* [Exercise prompt] Go through the entries below and copy every line that holds the word "kind".

* [Extracted information]
[Start of Attachment]
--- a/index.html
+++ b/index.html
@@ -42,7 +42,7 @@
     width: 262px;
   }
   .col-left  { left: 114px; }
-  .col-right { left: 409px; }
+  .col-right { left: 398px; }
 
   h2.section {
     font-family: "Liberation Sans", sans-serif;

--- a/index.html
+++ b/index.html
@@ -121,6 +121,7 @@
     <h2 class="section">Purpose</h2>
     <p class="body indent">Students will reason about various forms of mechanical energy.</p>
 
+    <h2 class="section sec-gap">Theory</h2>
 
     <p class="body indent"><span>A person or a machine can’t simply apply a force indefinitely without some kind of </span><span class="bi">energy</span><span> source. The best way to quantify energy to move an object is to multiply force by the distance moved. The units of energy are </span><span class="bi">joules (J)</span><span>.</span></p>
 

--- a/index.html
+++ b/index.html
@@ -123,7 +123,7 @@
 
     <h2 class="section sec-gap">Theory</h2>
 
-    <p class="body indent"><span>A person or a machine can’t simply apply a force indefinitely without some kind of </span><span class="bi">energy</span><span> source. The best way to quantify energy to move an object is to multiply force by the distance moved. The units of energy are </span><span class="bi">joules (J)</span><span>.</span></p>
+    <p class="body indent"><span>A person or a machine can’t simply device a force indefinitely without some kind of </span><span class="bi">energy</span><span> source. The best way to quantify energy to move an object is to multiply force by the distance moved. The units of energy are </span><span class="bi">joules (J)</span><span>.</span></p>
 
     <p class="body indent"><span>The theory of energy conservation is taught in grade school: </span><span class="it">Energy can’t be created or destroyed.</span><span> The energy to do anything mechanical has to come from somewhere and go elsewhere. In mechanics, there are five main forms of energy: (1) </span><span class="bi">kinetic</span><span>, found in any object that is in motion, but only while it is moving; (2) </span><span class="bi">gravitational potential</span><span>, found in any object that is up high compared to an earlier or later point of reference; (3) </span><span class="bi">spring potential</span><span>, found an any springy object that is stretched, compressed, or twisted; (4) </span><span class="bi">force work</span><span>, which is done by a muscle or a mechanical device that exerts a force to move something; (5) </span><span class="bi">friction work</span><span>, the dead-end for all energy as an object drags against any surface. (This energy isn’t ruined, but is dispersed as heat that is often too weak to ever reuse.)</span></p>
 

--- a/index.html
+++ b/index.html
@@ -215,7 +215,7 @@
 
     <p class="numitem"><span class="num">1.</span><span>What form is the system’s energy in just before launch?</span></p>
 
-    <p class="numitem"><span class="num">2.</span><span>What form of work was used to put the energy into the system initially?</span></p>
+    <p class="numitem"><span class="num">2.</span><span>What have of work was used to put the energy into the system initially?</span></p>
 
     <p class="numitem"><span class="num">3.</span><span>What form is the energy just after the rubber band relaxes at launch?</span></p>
[End of Attachment]
* [Task output]
     <p class="body indent"><span>A person or a machine can’t simply apply a force indefinitely without some kind of </span><span class="bi">energy</span><span> source. The best way to quantify energy to move an object is to multiply force by the distance moved. The units of energy are </span><span class="bi">joules (J)</span><span>.</span></p>
-    <p class="body indent"><span>A person or a machine can’t simply apply a force indefinitely without some kind of </span><span class="bi">energy</span><span> source. The best way to quantify energy to move an object is to multiply force by the distance moved. The units of energy are </span><span class="bi">joules (J)</span><span>.</span></p>
+    <p class="body indent"><span>A person or a machine can’t simply device a force indefinitely without some kind of </span><span class="bi">energy</span><span> source. The best way to quantify energy to move an object is to multiply force by the distance moved. The units of energy are </span><span class="bi">joules (J)</span><span>.</span></p>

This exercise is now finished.